Treatment challenges and health conditions among people living with HIV with or without substance use disorder in the Russian Federation

, , , , , , , & show all
Pages 1276-1281 | Received 10 Nov 2020, Accepted 21 Jul 2021, Published online: 09 Aug 2021

ABSTRACT

We quantified treatment challenges faced by people living with HIV (PLHIV) in Russia. Cross-sectional data of 150 PLHIV in Russia were from the 2019 Positive Perspectives Survey. Mean age was 38.3 y. Two-thirds (68.0%[102/150]) had ever disguised their HIV pills, and 43.3%[65/150] said they would be stressed if someone saw their HIV pills. Overall, 14.7%[22/150] reported being ever diagnosed with substance use disorder (SUD). Self-rated optimal health was significantly lower among those with vs without a report of SUD on multiple health domains: sexual (40.9%[9/22] vs. 70.3%[90/128], p = 0.007), physical (22.7%[5/22] vs. 68.0%[87/128], p < 0.001), and overall health (27.3%[6/22] vs. 68.8%[88/128], p < 0.001). Those reporting SUD were more likely to miss HIV medication ≥ 1 time in the past month because they used recreational drugs (age and gender-adjusted prevalence ratio [APR] = 8.23, 95%CI = 6.99-9.68), could not afford their medication (APR = 3.28, 95%CI = 2.90-3.72), had to work (APR = 3.27, 95%CI = 2.97-3.60), or to avoid side effects (APR = 2.62, 95%CI = 2.37-2.89). Furthermore, self-reported SUD was strongly associated with numerous poor health conditions, including self-reported diagnosis of cancer (APR = 6.67, 95%CI = 5.24-8.48), mental illness (APR = 5.01, 95%CI = 4.53-5.55), and liver disease (APR = 4.29, 95%CI = 3.98-4.61). The distinct patterns of poorer health-related outcomes among PLHIV with SUD underscore the need to address behavioral and psychosocial challenges as part of holistic HIV care.

Introduction

While HIV incidence has being declining steadily across most of Europe, the reverse has occurred in the Russian Federation, with a 35.6% increase in the incidence rate seen during 2009–2018 (ECDC/WHO, Citation2019). With about 1 million people living with HIV (PLHIV), Russia has the largest HIV epidemic in the region (ECDC/WHO, Citation2019).

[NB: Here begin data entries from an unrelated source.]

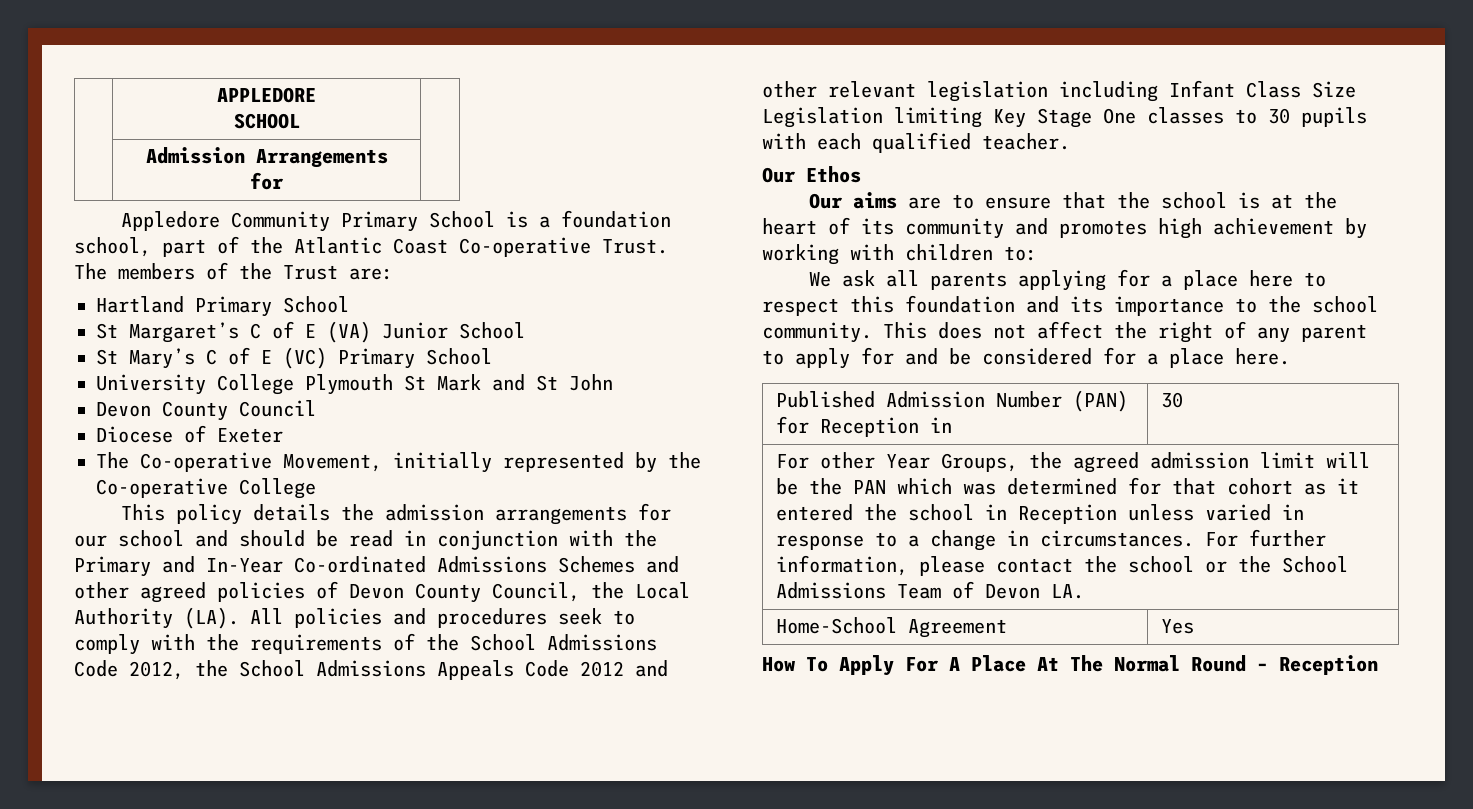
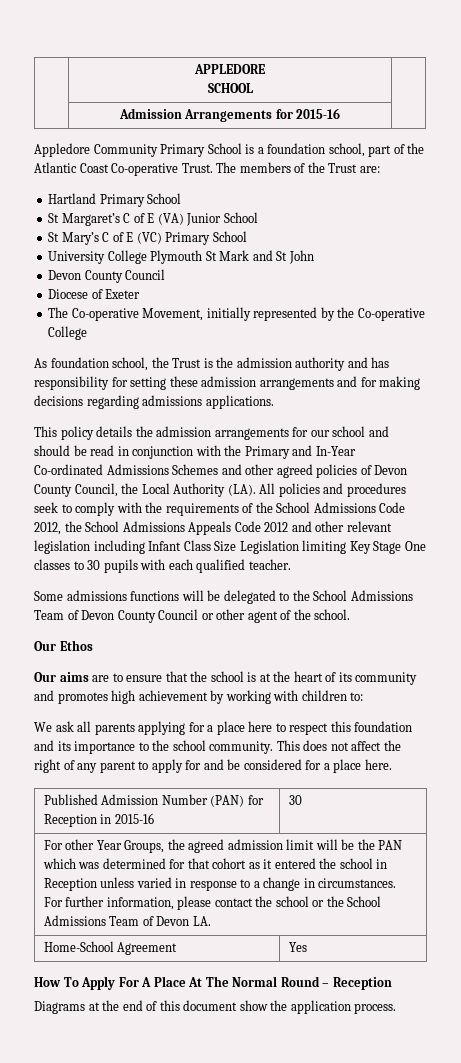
- | Admission Arrangements for |
+ | Admission Arrangements for 2015-16 |
+ As foundation school, the Trust is the admission authority and has responsibility for setting these admission arrangements and for making decisions regarding admissions applications.
+ Some admissions functions will be delegated to the School Admissions Team of Devon County Council or other agent of the school.
- Published Admission Number (PAN) for Reception in | 30
+ Published Admission Number (PAN) for Reception in 2015-16 | 30
+ Diagrams at the end of this document show the application process.

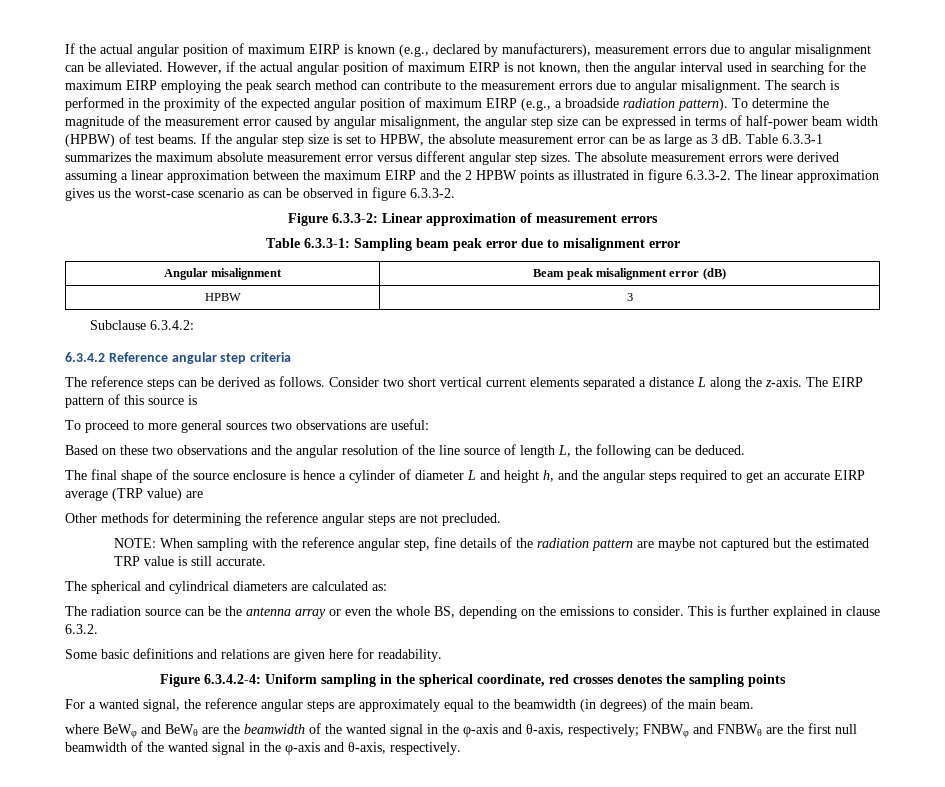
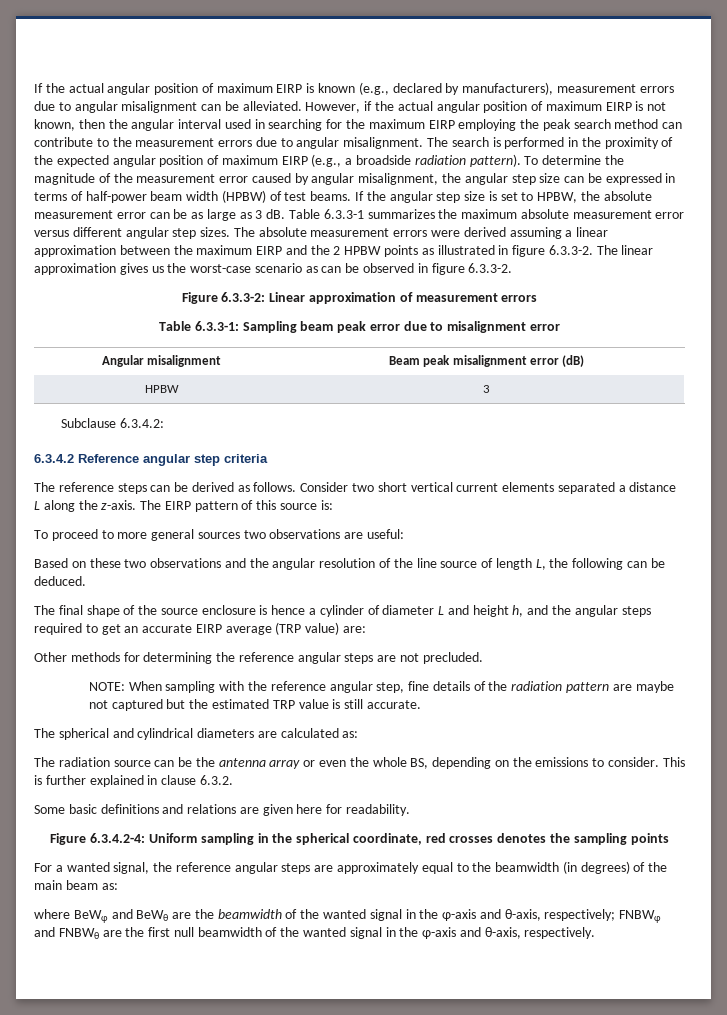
- The EIRP pattern of this source is
+ The EIRP pattern of this source is:
- The final shape of the source enclosure is hence a cylinder of diameter L and height h, and the angular steps required to get an accurate EIRP average (TRP value) are
+ The final shape of the source enclosure is hence a cylinder of diameter L and height h, and the angular steps required to get an accurate EIRP average (TRP value) are:
- For a wanted signal, the reference angular steps are approximately equal to the beamwidth (in degrees) of the main beam.
+ For a wanted signal, the reference angular steps are approximately equal to the beamwidth (in degrees) of the main beam as:

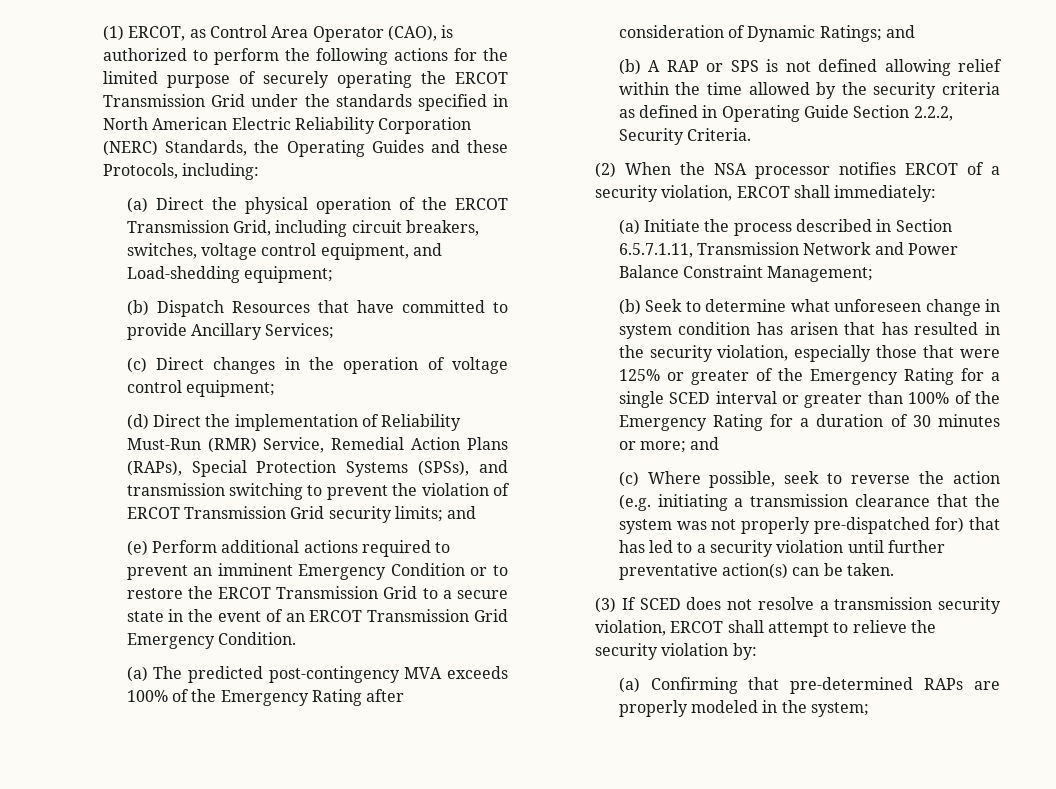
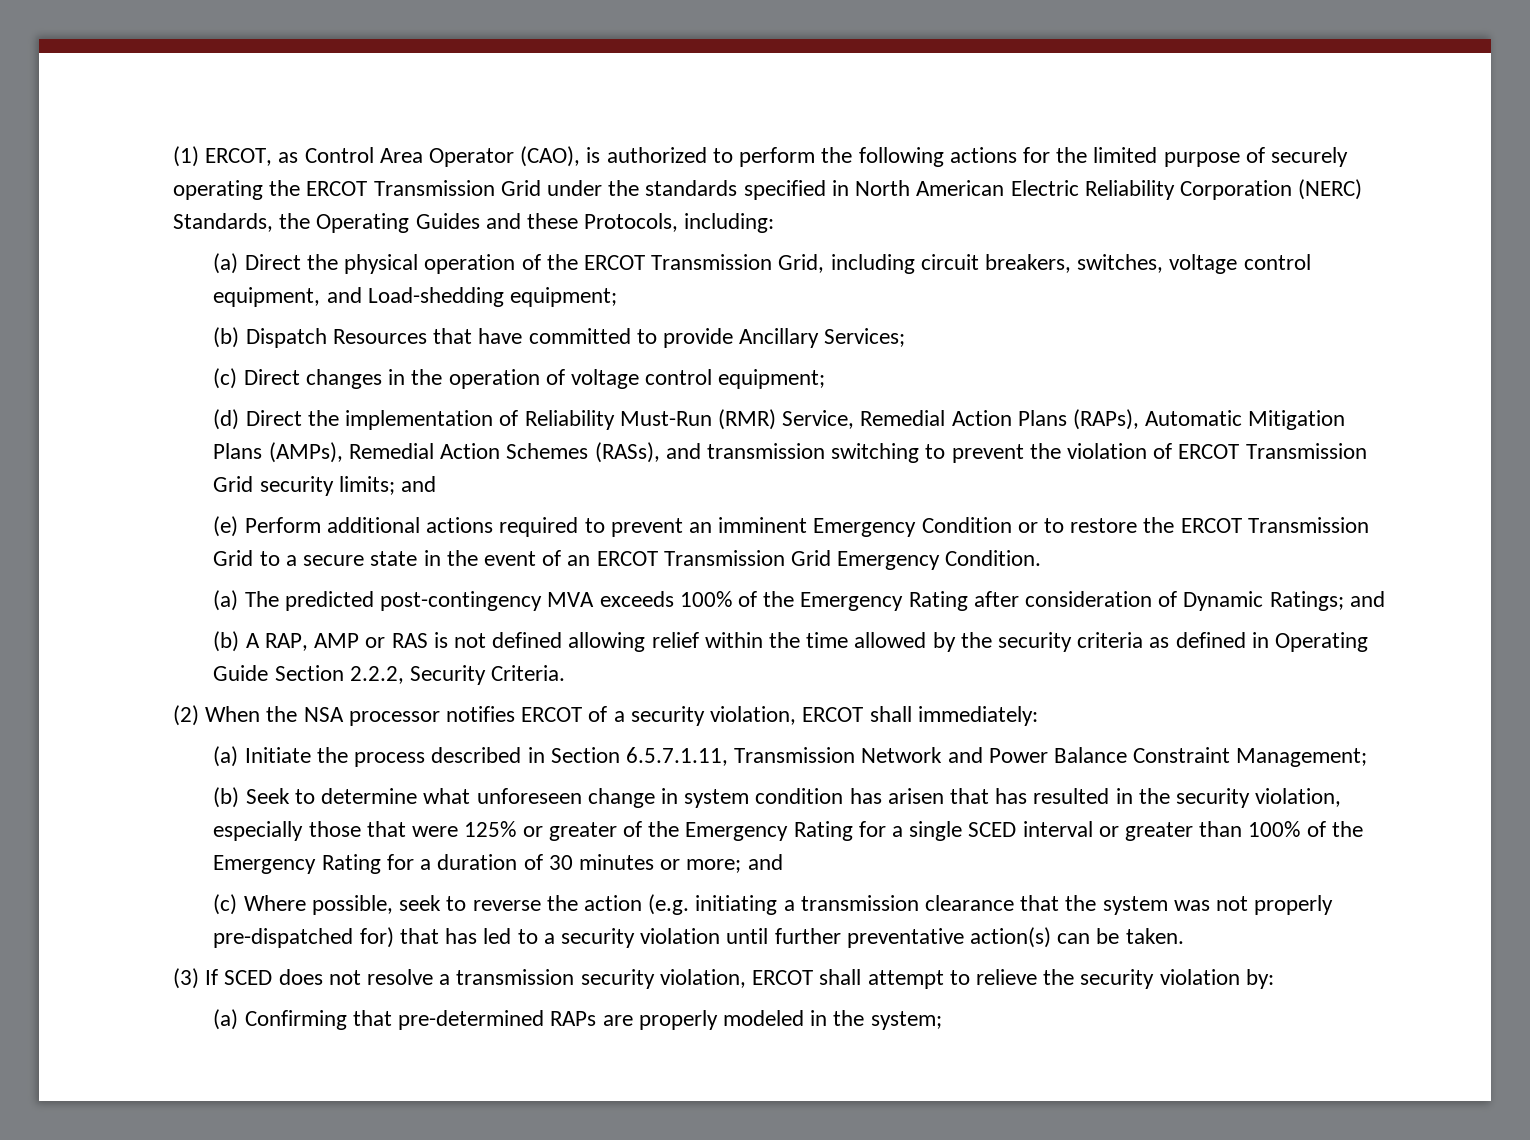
- (d) Direct the implementation of Reliability Must-Run (RMR) Service, Remedial Action Plans (RAPs), Special Protection Systems (SPSs), and transmission switching to prevent the violation of ERCOT Transmission Grid security limits; and
+ (d) Direct the implementation of Reliability Must-Run (RMR) Service, Remedial Action Plans (RAPs), Automatic Mitigation Plans (AMPs), Remedial Action Schemes (RASs), and transmission switching to prevent the violation of ERCOT Transmission Grid security limits; and
- (b) A RAP or SPS is not defined allowing relief within the time allowed by the security criteria as defined in Operating Guide Section 2.2.2, Security Criteria.
+ (b) A RAP, AMP or RAS is not defined allowing relief within the time allowed by the security criteria as defined in Operating Guide Section 2.2.2, Security Criteria.

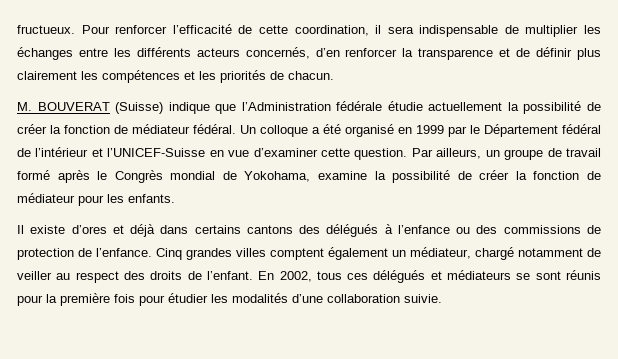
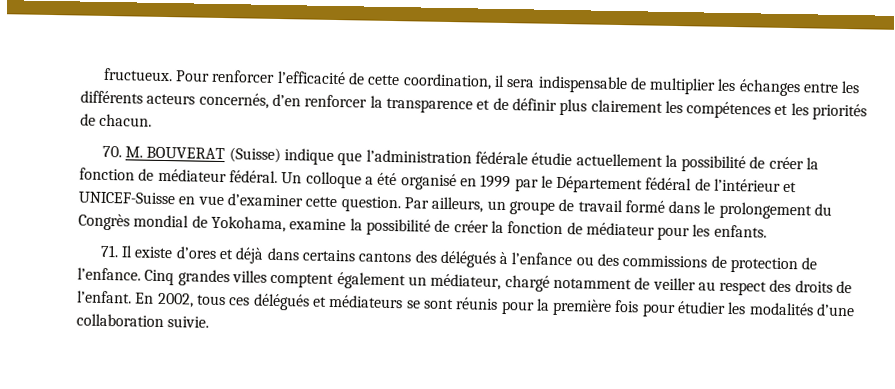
- M. BOUVERAT (Suisse) indique que l’Administration fédérale étudie actuellement la possibilité de créer la fonction de médiateur fédéral.
+ 70. M. BOUVERAT (Suisse) indique que l’administration fédérale étudie actuellement la possibilité de créer la fonction de médiateur fédéral.
- Un colloque a été organisé en 1999 par le Département fédéral de l’intérieur et l’UNICEF-Suisse en vue d’examiner cette question.
+ Un colloque a été organisé en 1999 par le Département fédéral de l’intérieur et UNICEF-Suisse en vue d’examiner cette question.
- Par ailleurs, un groupe de travail formé après le Congrès mondial de Yokohama, examine la possibilité de créer la fonction de médiateur pour les enfants.
+ Par ailleurs, un groupe de travail formé dans le prolongement du Congrès mondial de Yokohama, examine la possibilité de créer la fonction de médiateur pour les enfants.
- Il existe d’ores et déjà dans certains cantons des délégués à l’enfance ou des commissions de protection de l’enfance.
+ 71. Il existe d’ores et déjà dans certains cantons des délégués à l’enfance ou des commissions de protection de l’enfance.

Intimately tied with the HIV epidemic in Russia is an epidemic of injection drug use (Beyrer et al., Citation2017). Russia has the highest number of people who inject drugs in the region (1.8 million) (UNODC, Citation2016), and between 18% and 31% of injection drug users in Russia are thought to be living with HIV (UNODC, Citation2016). People who inject drugs accounted for the largest proportion of new HIV diagnoses in 2016 at 48.8% (Beyrer et al., Citation2017).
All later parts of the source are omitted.